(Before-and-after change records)

——————————

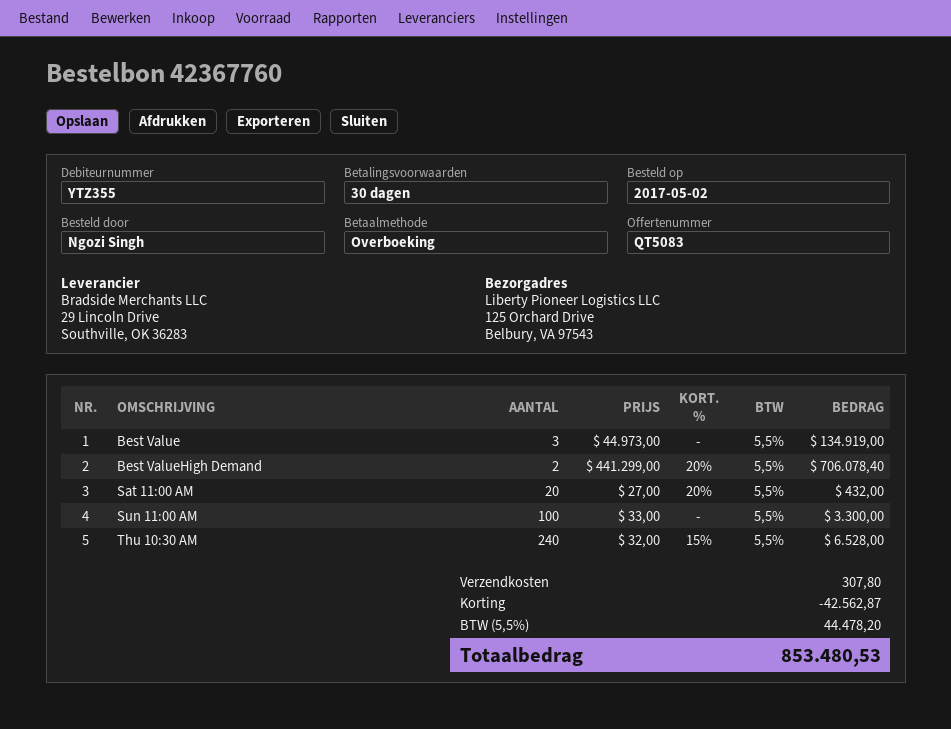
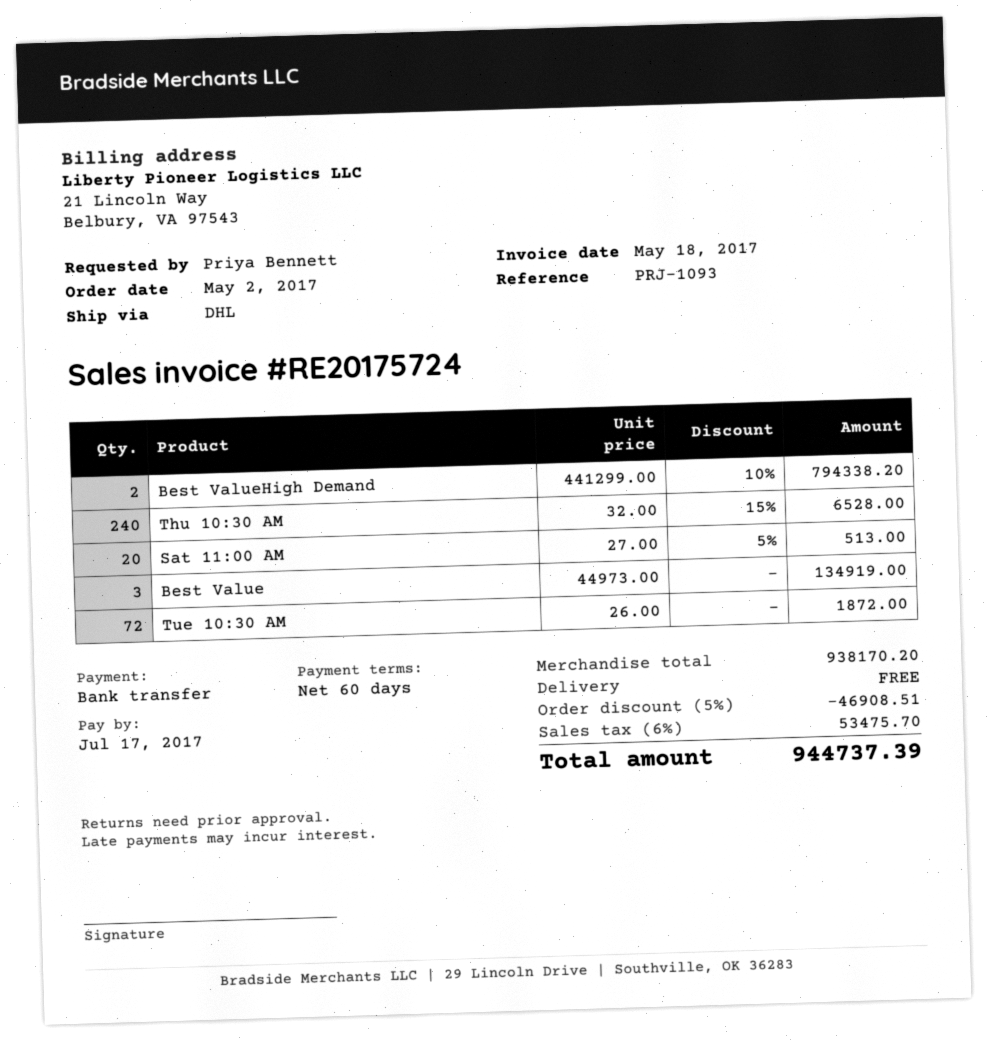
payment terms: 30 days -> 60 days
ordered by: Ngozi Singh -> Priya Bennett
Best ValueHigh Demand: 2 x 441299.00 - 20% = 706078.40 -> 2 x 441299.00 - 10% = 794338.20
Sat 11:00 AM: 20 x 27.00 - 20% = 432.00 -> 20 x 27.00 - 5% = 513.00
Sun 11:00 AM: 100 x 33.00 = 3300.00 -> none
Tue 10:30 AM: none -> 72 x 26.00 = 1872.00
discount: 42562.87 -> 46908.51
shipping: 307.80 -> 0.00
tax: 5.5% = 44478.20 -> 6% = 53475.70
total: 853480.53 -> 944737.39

——————————

## Assignment
The answer must be the line containing "Tue 10:30 AM: none -> 72 x 26.00 = 1872.00" and every line after it through the end of the records, repeated exactly.

## Result of this exercise
Tue 10:30 AM: none -> 72 x 26.00 = 1872.00
discount: 42562.87 -> 46908.51
shipping: 307.80 -> 0.00
tax: 5.5% = 44478.20 -> 6% = 53475.70
total: 853480.53 -> 944737.39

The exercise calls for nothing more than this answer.